Was Renaissance’s Success Luck or Skill – And Was It Behind Trump’s Victory?
The hedge fund firm Renaissance Technologies, founded by the distinguished mathematician James Simons, has been an object of amazement, admiration, and envy for years, because of the incredibly high investment returns of its flagship Medallion fund. In a new book, The Man Who Solved the Market: How Jim Simons Launched the Quant Revolution, author Gregory Zuckerman comes as close as anyone outside Renaissance ever has to explaining how Renaissance did it. In passing, he also sheds light on the Renaissance co-CEO who, as much as any other single private person, was responsible for the earth-shaking political events that occurred recently in the Western English-speaking world.
Renaissance’s spectacular investment performance
Kurt Vonnegut’s 1965 novel, God Bless You, Mr. Rosewater, begins “A sum of money is a leading character in this tale … The sum was $87,472,033.61 on June 1, 1964, to pick a day.”

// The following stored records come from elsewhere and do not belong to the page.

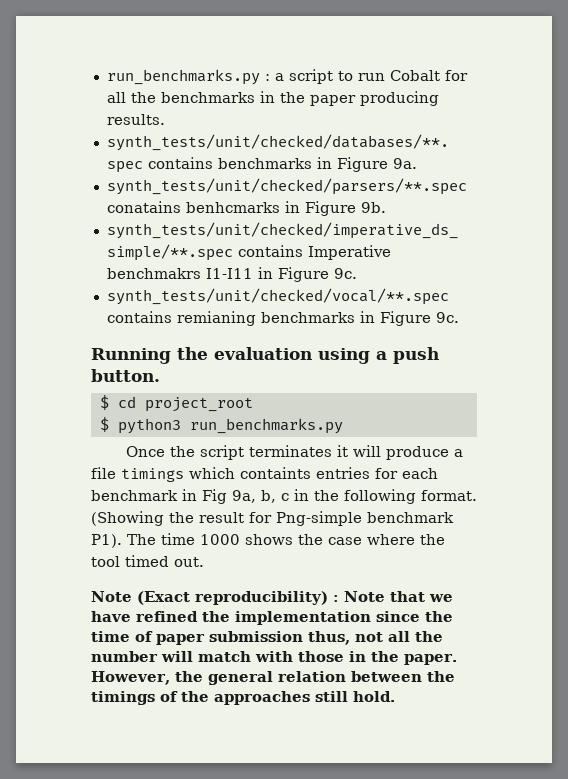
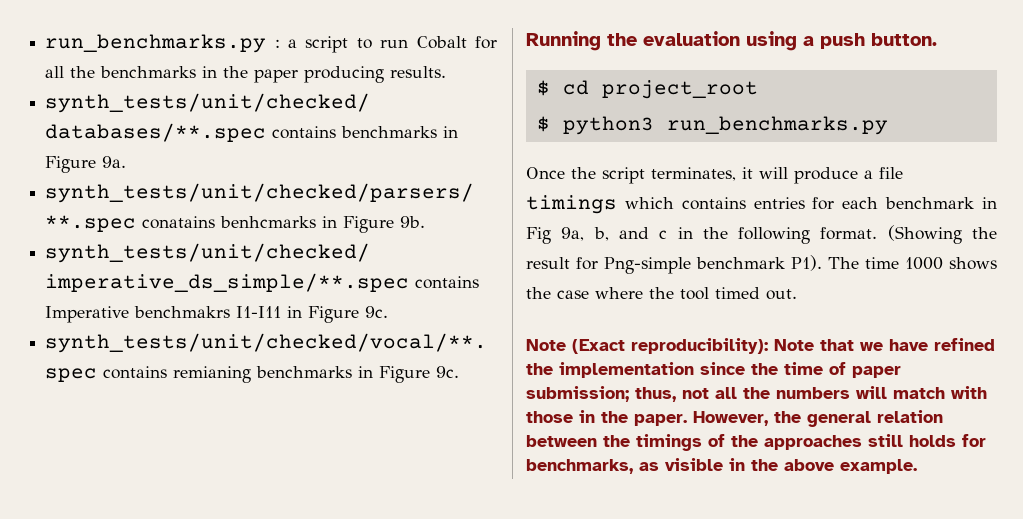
- Once the script terminates it will produce a file timings which containts entries for each benchmark in Fig 9a, b, c in the following format.
+ Once the script terminates, it will produce a file timings which contains entries for each benchmark in Fig 9a, b, and c in the following format.
- Note (Exact reproducibility) : Note that we have refined the implementation since the time of paper submission thus, not all the number will match with those in the paper.
+ Note (Exact reproducibility): Note that we have refined the implementation since the time of paper submission; thus, not all the numbers will match with those in the paper.
- However, the general relation between the timings of the approaches still hold.
+ However, the general relation between the timings of the approaches still holds for benchmarks, as visible in the above example.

This seems a little quaint in the present time, when almost every prominent capitalist or celebrity, and her brother, can be assumed to be a billionaire or at least a multiple-hundreds millionaire. But in God Bless You, Mr. Rosewater it was meant to represent an incalculable and inexhaustible sum of money – enough to be a force of nature in itself, and the lead character in a novel.
A novel – or a non-fiction book – about Jim Simons and Renaissance Technologies could similarly begin by naming the leading character, in this case not a dollar figure but a percent, namely 63.3%, or 37.7% after fees.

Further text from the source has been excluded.